Port Priest
The word 'port' appears with reference to harp music in Leabhar an Deathain, the Book of the
Dean of Lismore which dates from the early 1500s. Port Priest may have been composed for the
11th Earl of Lennox and cleric, Robert Stewart, who lived c.1516-1586. The ports are much
associated with the aristocracy of Lennox, Atholl, Mar and Huntly. These areas were all
Gaelic-speaking at this time. Ruaidhri Dall Ó Catháin has been credited with composing a great
number of ports, including this one. His dates are uncertain but he is contemporaneous with the
Scott brothers (and also Cearbhall Ó Dálaigh with whom the song Eibhlín, a Rúin is identified). He
may have visited Holyrood while James VI was still there (before 1603) and may have died
sometime after a visit to Lude about 1650.
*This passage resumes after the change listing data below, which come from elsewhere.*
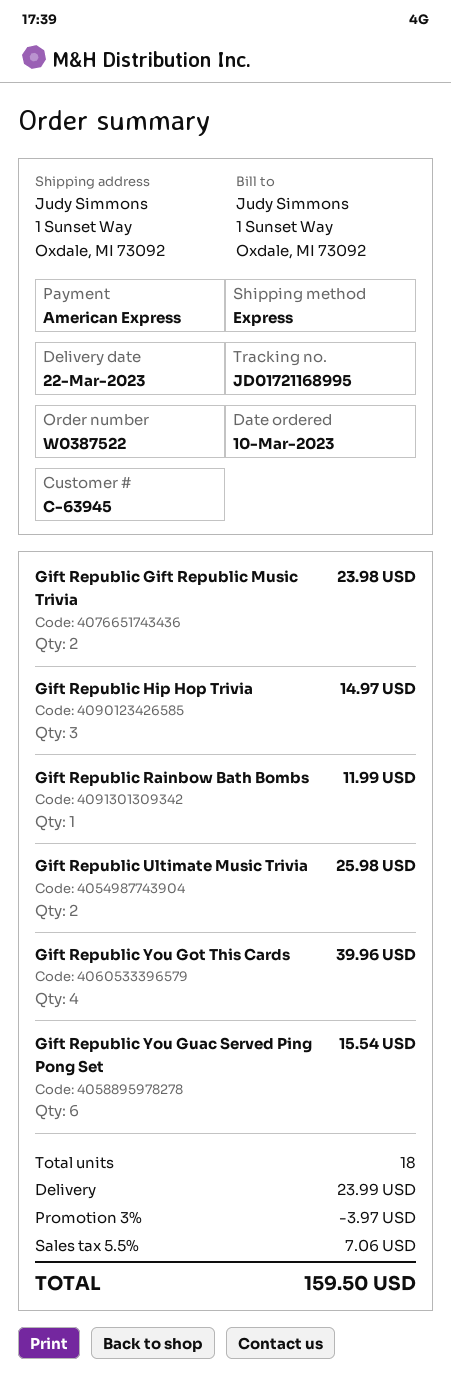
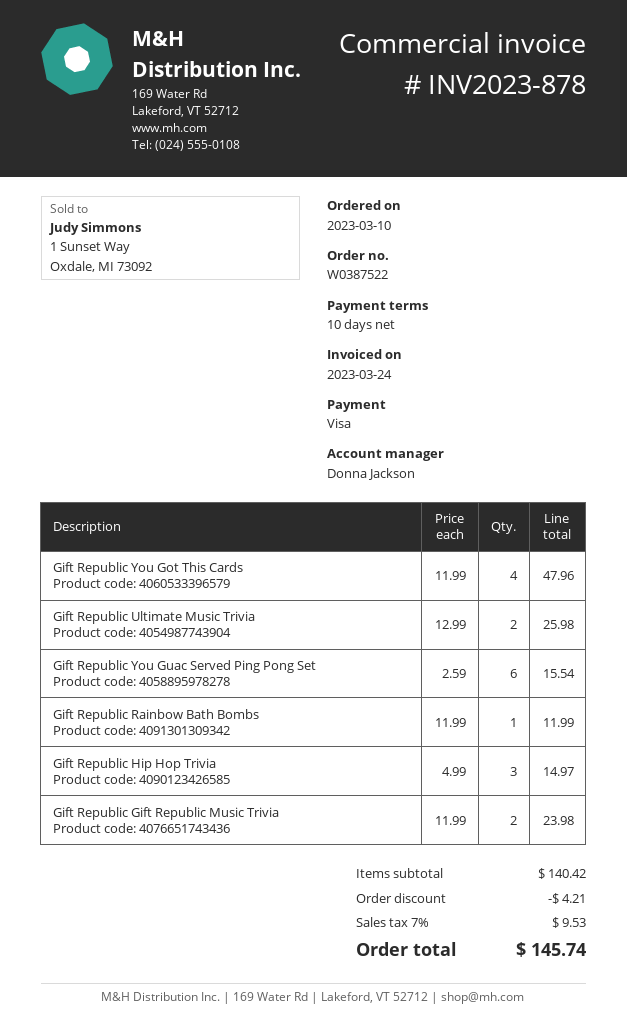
payment method: American Express -> Visa
Gift Republic You Got This Cards: 4 for 39.96 -> 4 for 47.96
discount: 3.97 -> 4.21
shipping: 23.99 -> none
tax: 5.5% = 7.06 -> 7% = 9.53
total: 159.50 -> 145.74

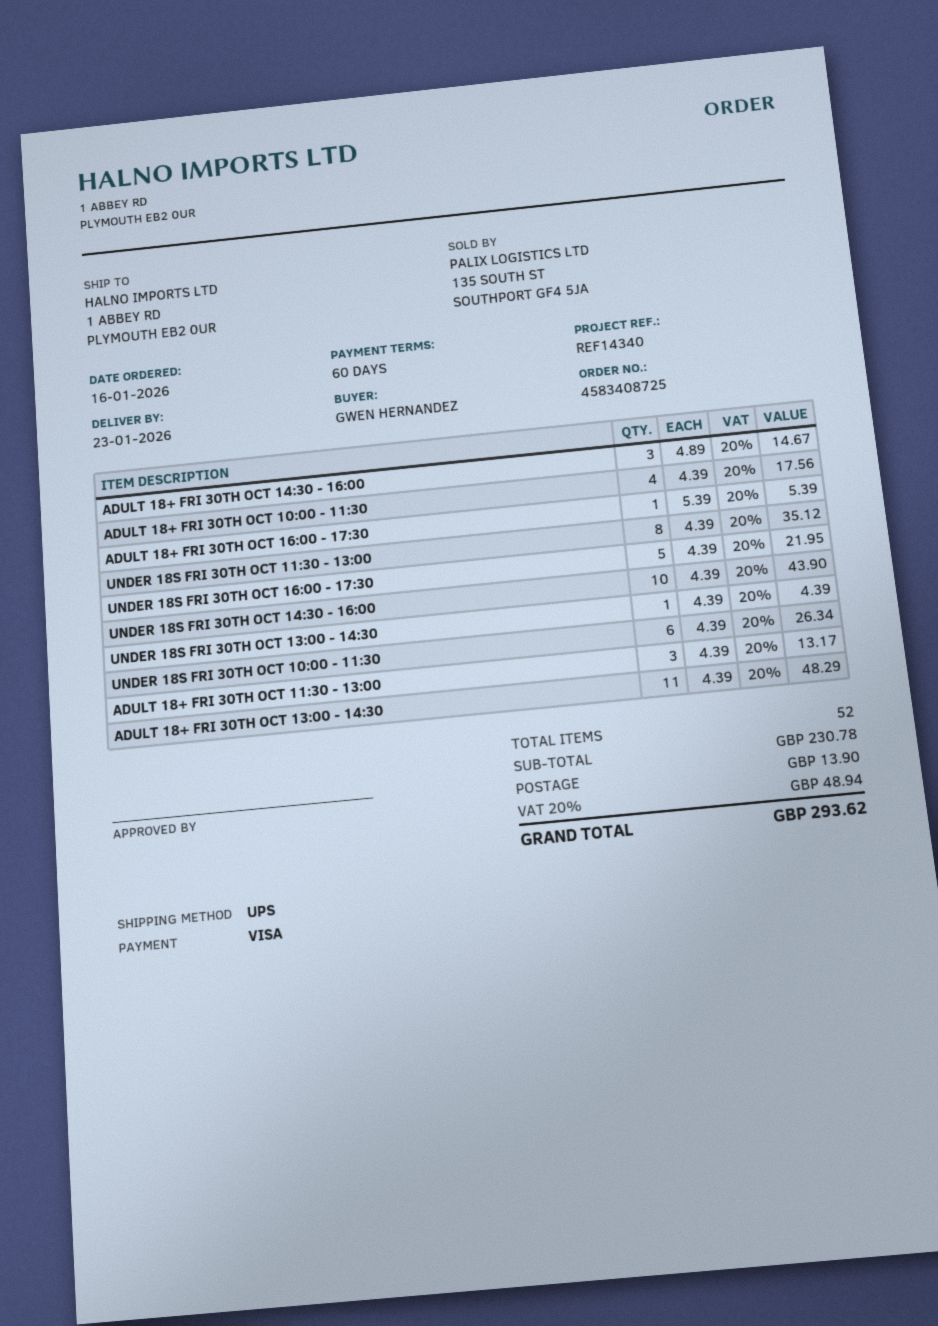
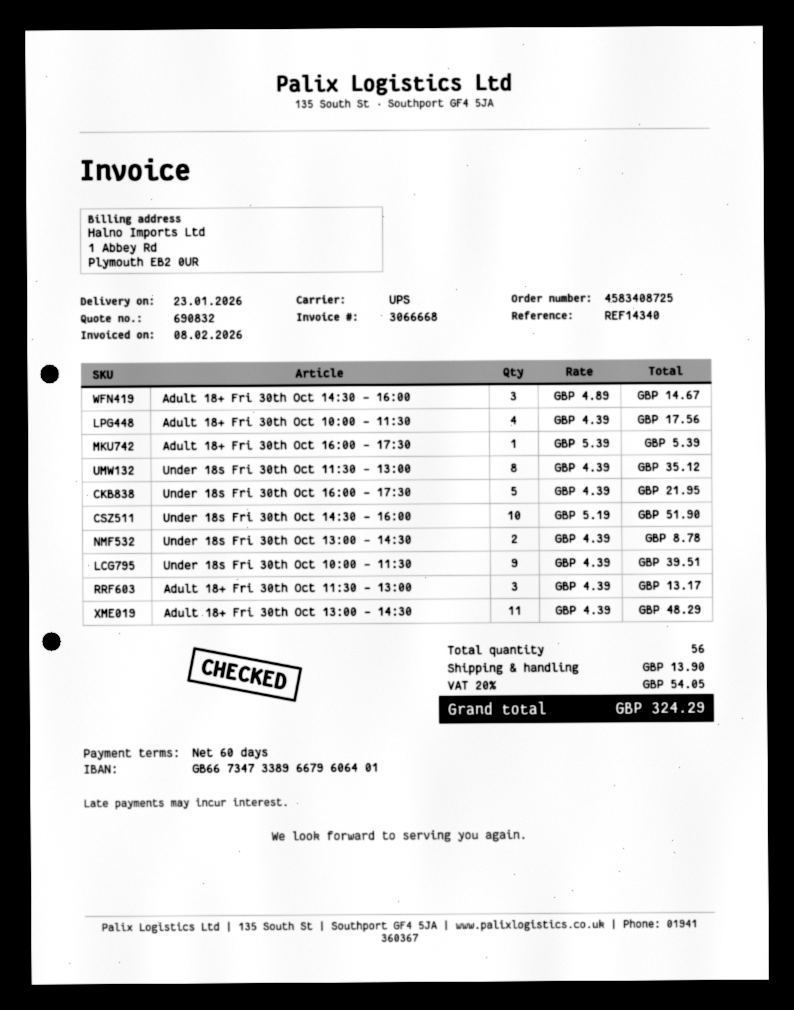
UNDER 18S FRI 30TH OCT 14:30 - 16:00: 10 x 4.39 = 43.90 -> 10 x 5.19 = 51.90
UNDER 18S FRI 30TH OCT 13:00 - 14:30: 1 x 4.39 = 4.39 -> 2 x 4.39 = 8.78
UNDER 18S FRI 30TH OCT 10:00 - 11:30: 6 x 4.39 = 26.34 -> 9 x 4.39 = 39.51
total quantity: 52 -> 56
tax: 20% = 48.94 -> 20% = 54.05
total: 293.62 -> 324.29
I have identified three sources for this tune, the earliest being Port Preist in Farquhar Graham's
partial transcription of the Straloch MS from around 1627-29, Port Robart in the Wemyss Lute Book
dated to 1644 and Fuadh na mfilairan (fuath nam fìdhleirean: the fiddlers' flyting) in Daniel Dow's
Collection of Ancient Scots Music, published in 1776. Although Dow's collection is full of harp music,
the accompanying basses are not closely related to those of the earlier lute MSS or those given by
Bunting and are disregarded here. If the dating of Ruaidhri Dall's life is correct, then the earliest
surviving versions of Port Priest that we have were notated within his lifetime; a rare phenomenon in
the history of Gaelic harper composers.
I have focused on the partial transcription of the Straloch MS as the earliest and most clearly
notated source of the tune. It is held in the National Library of Scotland.